Dataset entries
------------

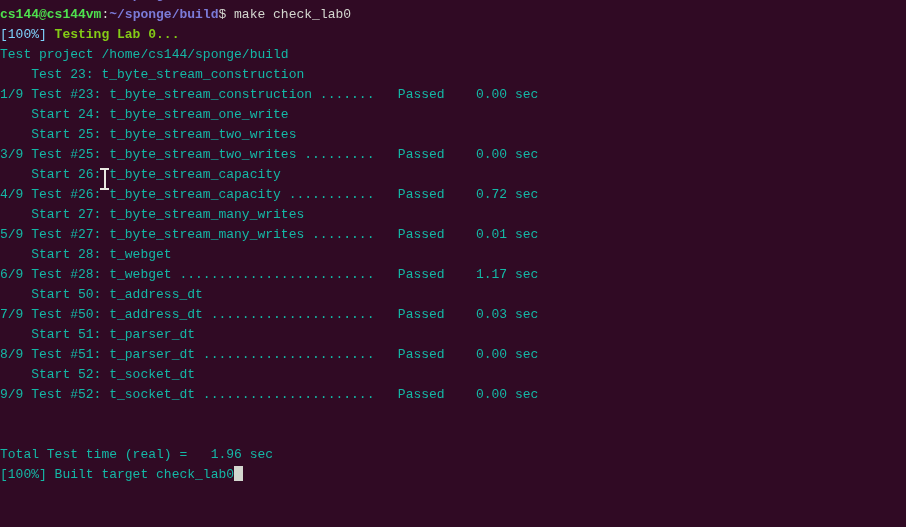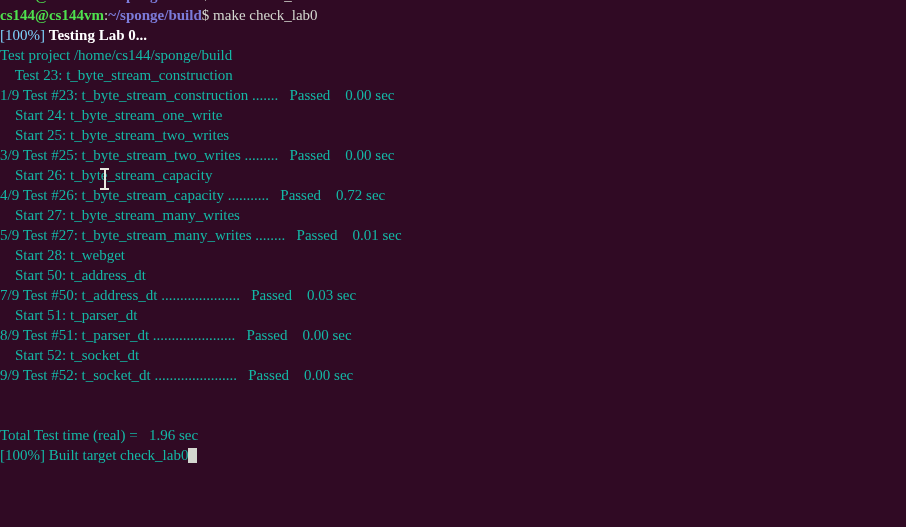--- a/index.html
+++ b/index.html
@@ -6,22 +6,22 @@
     margin: 0;
     padding: 0;
     background: #300a24;
   }
   #terminal {
     position: relative;
     width: 906px;
     height: 527px;
     background: #300a24;
     overflow: hidden;
-    font-family: Liberation Serif, serif;
-    font-size: 15px;
+    font-family: Liberation Mono, monospace;
+    font-size: 13px;
     line-height: 20px;
     color: #d3d7cf;
     -webkit-font-smoothing: antialiased;
   }
   #screen {
     position: absolute;
     left: 0;
     top: -15px;           
     width: 906px;
     padding: 0;
@@ -30,21 +30,21 @@
     height: 20px;
     white-space: pre;
     letter-spacing: 0px;
   }
   .user   { color: #4ee04e; font-weight: bold; }
   .punct  { color: #d3d7cf; }
   .path   { color: #7b7bd8; font-weight: bold; }
   .prompt { color: #d3d7cf; }
   .cmd    { color: #d3d7cf; }
   .pct    { color: #7dd3fc; }
-  .testing{ color: #ffffff; font-weight: bold; text-align: right; }
+  .testing{ color: #84cc16; font-weight: bold; text-align: right; }
   .plain  { color: #14b8a6; }
 
   
   .cursor-block {
     display: inline-block;
     width: 9px;
     height: 15px;
     background: #d3d7cf;
     vertical-align: -3px;
   }
@@ -93,20 +93,21 @@
     <div class="row plain">    Test 23: t_byte_stream_construction</div>
     <div class="row plain">1/9 Test #23: t_byte_stream_construction .......   Passed    0.00 sec</div>
     <div class="row plain">    Start 24: t_byte_stream_one_write</div>
     <div class="row plain">    Start 25: t_byte_stream_two_writes</div>
     <div class="row plain">3/9 Test #25: t_byte_stream_two_writes .........   Passed    0.00 sec</div>
     <div class="row plain">    Start 26: t_byte_stream_capacity</div>
     <div class="row plain">4/9 Test #26: t_byte_stream_capacity ...........   Passed    0.72 sec</div>
     <div class="row plain">    Start 27: t_byte_stream_many_writes</div>
     <div class="row plain">5/9 Test #27: t_byte_stream_many_writes ........   Passed    0.01 sec</div>
     <div class="row plain">    Start 28: t_webget</div>
+    <div class="row plain">6/9 Test #28: t_webget .........................   Passed    1.17 sec</div>
     <div class="row plain">    Start 50: t_address_dt</div>
     <div class="row plain">7/9 Test #50: t_address_dt .....................   Passed    0.03 sec</div>
     <div class="row plain">    Start 51: t_parser_dt</div>
     <div class="row plain">8/9 Test #51: t_parser_dt ......................   Passed    0.00 sec</div>
     <div class="row plain">    Start 52: t_socket_dt</div>
     <div class="row plain">9/9 Test #52: t_socket_dt ......................   Passed    0.00 sec</div>
 
     <div class="row plain"></div>
     <div class="row plain"></div>
     <div class="row plain">Total Test time (real) =   1.96 sec</div>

------------

=== Task item ===
This exercise asks for the line with "Test #25: t_byte_stream_two_writes" and all lines after it through the end of the records above, retyped exactly and with nothing else.

=== Solution for this task ===
     <div class="row plain">3/9 Test #25: t_byte_stream_two_writes .........   Passed    0.00 sec</div>
     <div class="row plain">    Start 26: t_byte_stream_capacity</div>
     <div class="row plain">4/9 Test #26: t_byte_stream_capacity ...........   Passed    0.72 sec</div>
     <div class="row plain">    Start 27: t_byte_stream_many_writes</div>
     <div class="row plain">5/9 Test #27: t_byte_stream_many_writes ........   Passed    0.01 sec</div>
     <div class="row plain">    Start 28: t_webget</div>
+    <div class="row plain">6/9 Test #28: t_webget .........................   Passed    1.17 sec</div>
     <div class="row plain">    Start 50: t_address_dt</div>
     <div class="row plain">7/9 Test #50: t_address_dt .....................   Passed    0.03 sec</div>
     <div class="row plain">    Start 51: t_parser_dt</div>
     <div class="row plain">8/9 Test #51: t_parser_dt ......................   Passed    0.00 sec</div>
     <div class="row plain">    Start 52: t_socket_dt</div>
     <div class="row plain">9/9 Test #52: t_socket_dt ......................   Passed    0.00 sec</div>
 
     <div class="row plain"></div>
     <div class="row plain"></div>
     <div class="row plain">Total Test time (real) =   1.96 sec</div>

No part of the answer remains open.